Wednesday, September 15, 2010
Stock Market Commentary:
Wednesday marked the second anniversary of the Lehman Brothers bankruptcy which accelerated the credit and financial crisis. Stocks ended higher as the US dollar fell for a fifth consecutive day against the euro and investors looked past tepid economic data from the NY Fed. Volume was reported slightly lower on the NYSE and about even on the Nasdaq exchange compared to Tuesday’s levels. Advancers led decliners by a small margin on the NYSE and on the Nasdaq exchange. New 52-week highs easily outnumbered new 52-week lows on the NYSE and on the Nasdaq exchange. There were 46 high-ranked companies from the CANSLIM.net Leaders List made a new 52-week high and appeared on the CANSLIM.net BreakOuts Page, lower than the 69 issues that appeared on the prior session.
Stocks Shrug Off Weak Economic Data:
Stocks opened lower after New York-area manufacturing and other industrial data slowed and missed forecasts. The The Federal Reserve Bank of New York’s general economic index slid to -4.1 in September which was the lowest reading since July 2009 and lower than August’s reading of +7.1. The reading was also lower than the Street’s estimate for a rise to 8 which is above the boom/bust level of zero. Oversea’s, the Bank of Japan (BOJ) intervened in the currency market to curb the Yen’s recent free-fall. The news helped send the US dollar lower for the fifth consecutive day which also helped lift dollar denominated assets; mainly stocks and commodities.

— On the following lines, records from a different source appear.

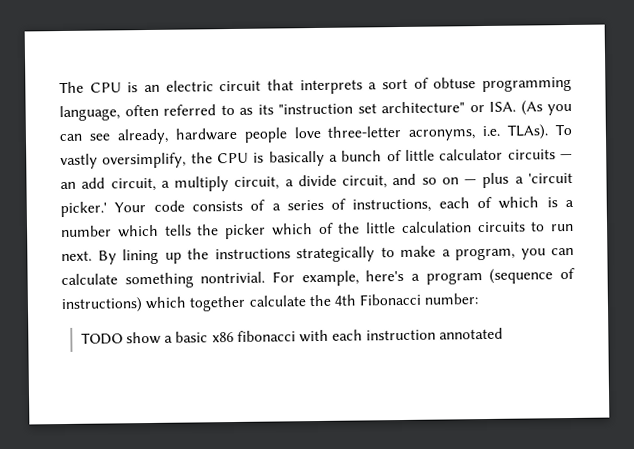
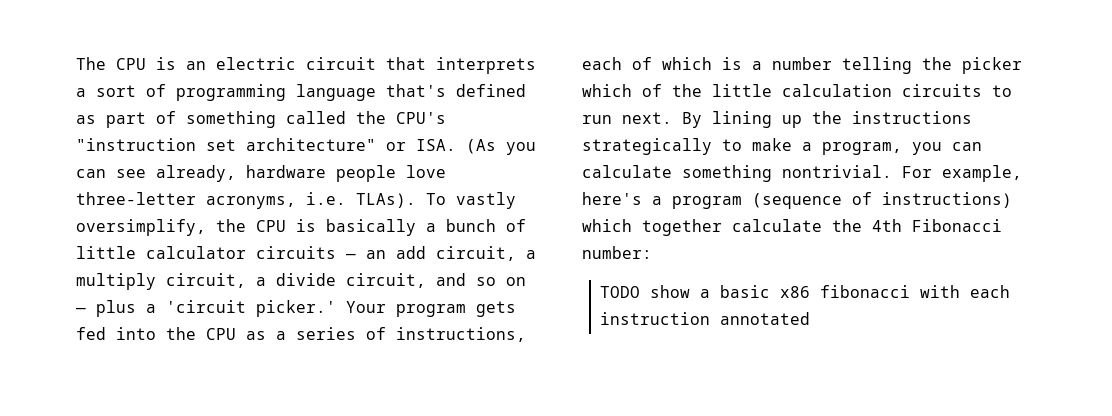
- The CPU is an electric circuit that interprets a sort of obtuse programming language, often referred to as its "instruction set architecture" or ISA. (As you can see already, hardware people love three-letter acronyms, i.e. TLAs).
+ The CPU is an electric circuit that interprets a sort of programming language that's defined as part of something called the CPU's "instruction set architecture" or ISA. (As you can see already, hardware people love three-letter acronyms, i.e. TLAs).
- Your code consists of a series of instructions, each of which is a number which tells the picker which of the little calculation circuits to run next.
+ Your program gets fed into the CPU as a series of instructions, each of which is a number telling the picker which of the little calculation circuits to run next.

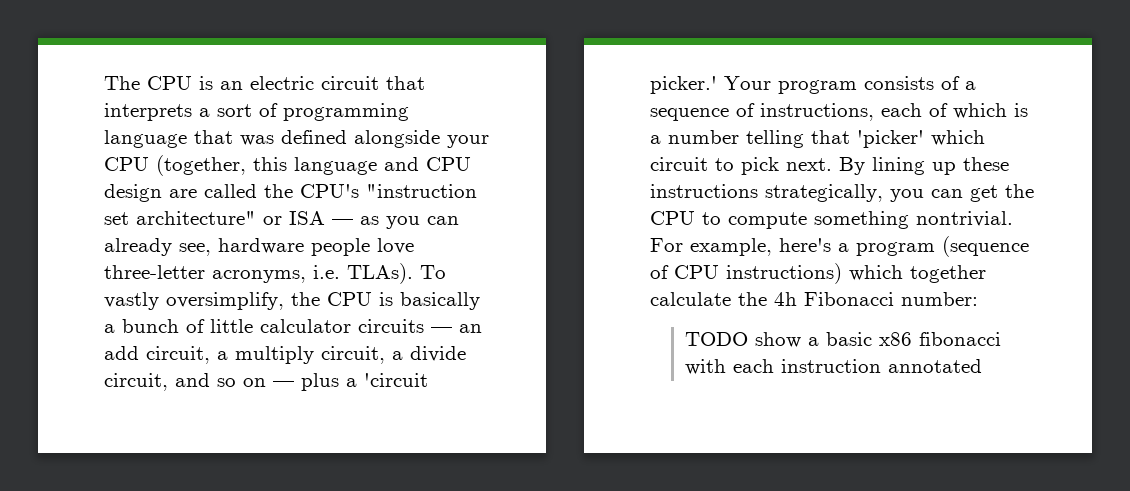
- The CPU is an electric circuit that interprets a sort of programming language that's defined as part of something called the CPU's "instruction set architecture" or ISA. (As you can see already, hardware people love three-letter acronyms, i.e. TLAs).
+ The CPU is an electric circuit that interprets a sort of programming language that was defined alongside your CPU (together, this language and CPU design are called the CPU's "instruction set architecture" or ISA — as you can already see, hardware people love three-letter acronyms, i.e. TLAs).
- Your program gets fed into the CPU as a series of instructions, each of which is a number telling the picker which of the little calculation circuits to run next. By lining up the instructions strategically to make a program, you can calculate something nontrivial.
+ Your program consists of a sequence of instructions, each of which is a number telling that 'picker' which circuit to pick next. By lining up these instructions strategically, you can get the CPU to compute something nontrivial.
- For example, here's a program (sequence of instructions) which together calculate the 4th Fibonacci number:
+ For example, here's a program (sequence of CPU instructions) which together calculate the 4h Fibonacci number:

Market Action- Confirmed Rally
Overall, the action since this rally was confirmed on the September 1, 2010 follow-through day (FTD) remains healthy. Looking forward, the window is now open for disciplined investors to begin carefully buying high-ranked stocks again. It was encouraging to see a flurry of high-ranked leaders trigger fresh technical buy signals and break out of sound bases in recent weeks. All the major averages rallied above their respective 200-day moving average (DMA) lines this week, which is another encouraging sign. The next important resistance level the major averages are facing is their respective summer highs.